Über den Jahreswechsel verbrachte ich eine Woche im Allgäu. Dabei boten die Berge eine wunderbare Fotokulisse. Zum Glück hatte ich den Polfilter dabei, das wichtigste Zubehör bei Schönwetter-Bergwanderungen. Zunächst ein paar Takte über den Polfilter selbst:

Photoshop kann alles. Eine Aussage, die sicher jeder kennt. Aber es gibt eben auch Grenzen, und eine davon ist die Polarisation von Licht. Filter, früher in der analogen (Schwarz-Weiß-)Fotografie viel eingesetzt, sind heute größtenteils durch Software ersetzt. Übrig geblieben ist unter anderem der Polfilter. Physikalisch gesehen lässt er nur eine Schwingungsebene des Lichts durch, der Rest wird rausgefiltert. Wichtiger ist aber die sichtbare Wirkung im Bild. Hier bewirkt der Polfilter, dass Spiegelungen und Reflexionen auf nichtmetallischen Oberflächen verschwinden. Dadurch löst sich beispielsweise der Dunst in der Atmosphäre auf, weshalb das Himmelsblau kräftiger wird. So werden auch auf dem Foto die entfernten Berggipfel sichtbar, die sonst nur das Auge sieht.

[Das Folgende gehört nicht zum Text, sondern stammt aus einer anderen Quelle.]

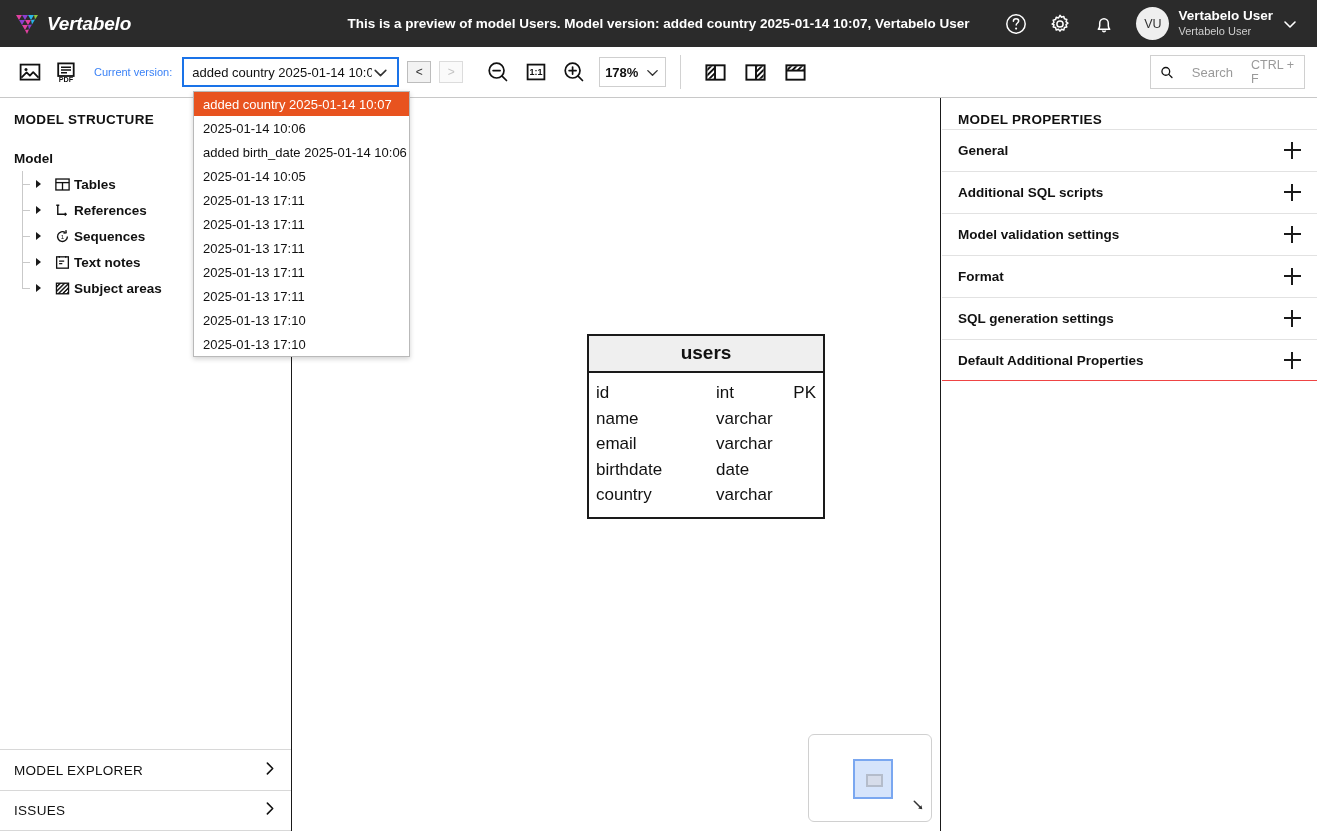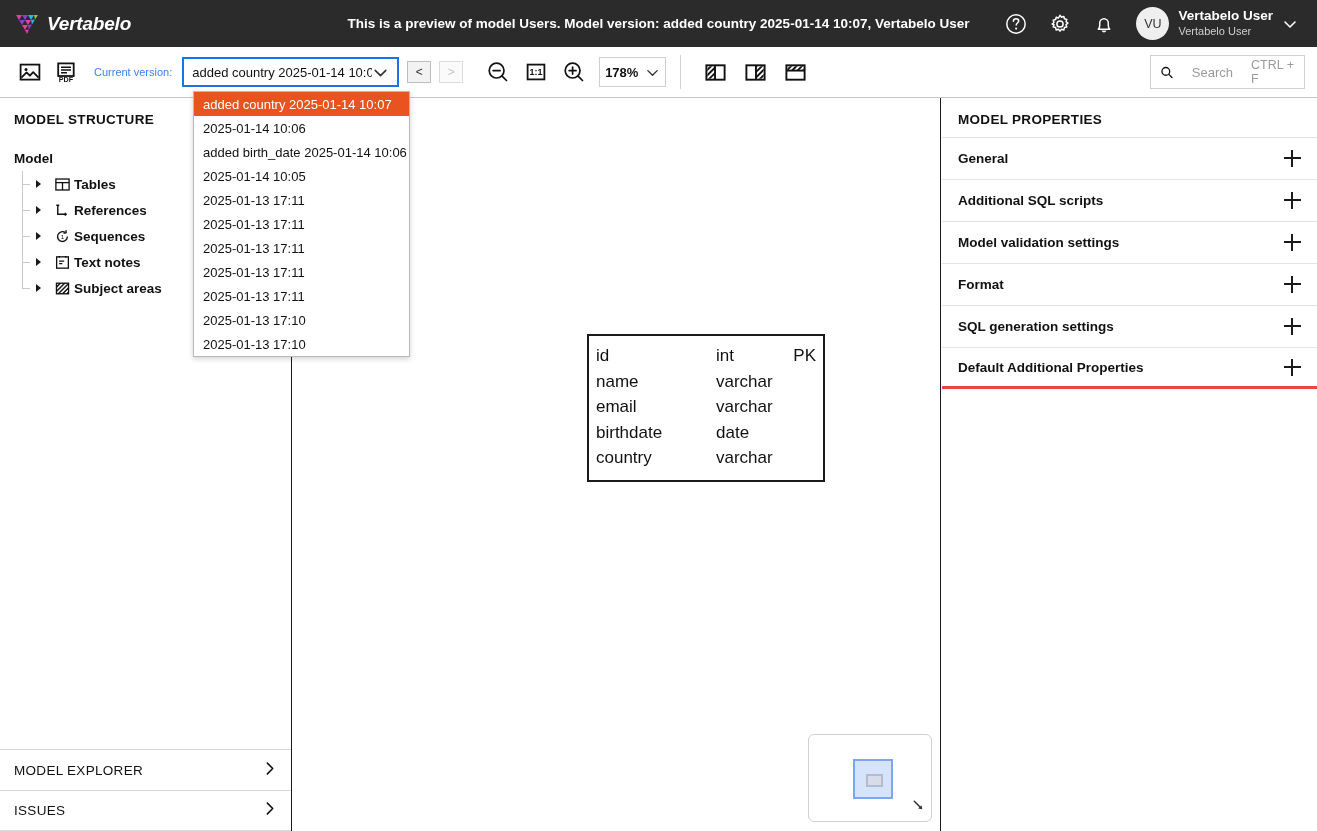"General" .rp-list { margin-top: 10px -> 2px }
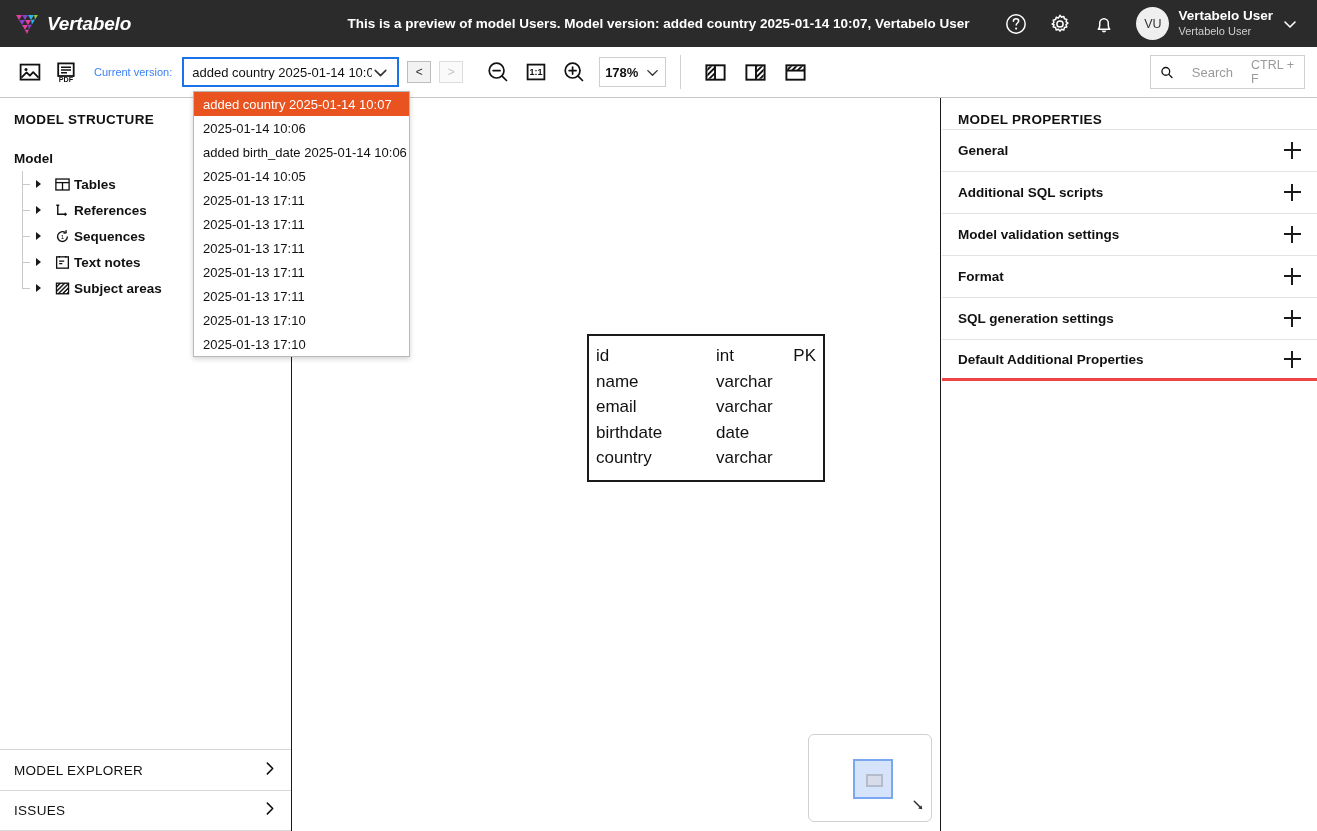"users" div.erd-head { html: none -> <div>users</div> }
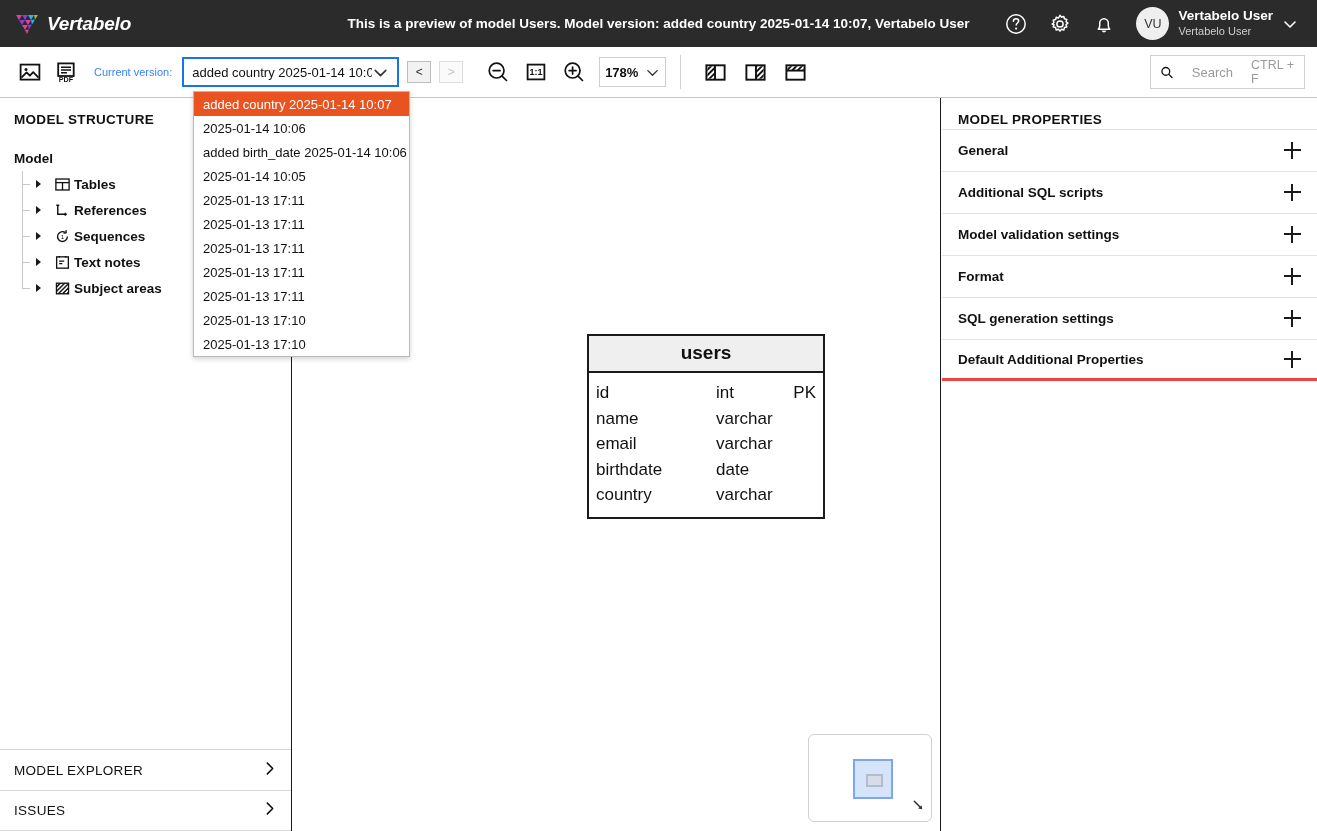"Default Additional Properties" .rp-row:last-child { border-bottom: 3px solid #ef4444 -> 1px solid #ef4444 }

Bei meinen ersten Allgäu-Bildern wunderte ich mich anfangs, weshalb die Bilder so anders als erwartet aussahen. Ein Polfilter will eben nicht nur aufgesteckt, sondern auch gedreht werden. Dabei schaut man sich einfach das Bild an und dreht so lange am Filter, bis das Ergebnis passt. Übertreiben sollte man nicht, sonst sieht das Bild sehr unnatürlich aus. Sobald man den “Dreh” raus hat, gelingen erstaunlich schöne Bilder.

Wer sich einen Polfilter zulegen möchte, stößt schnell auf die Begriffe “linear” und “zirkular”. In der digitalen Fotografie ist eigentlich nur noch der zirkulare Polfilter interessant, da lineare Polfilter den Autofokus durcheinander bringen. Merkwürdigerweise funktioniert auf meiner Canon G12 auch ein linearer Polfilter einwandfrei. Gute Filter sind beispielsweise die B+W-Filter von Schneider-Kreuznach, die allerdings auch ihren Preis haben. Auf deren Internetseite finden scih auch weitere Informationen über Polfilter.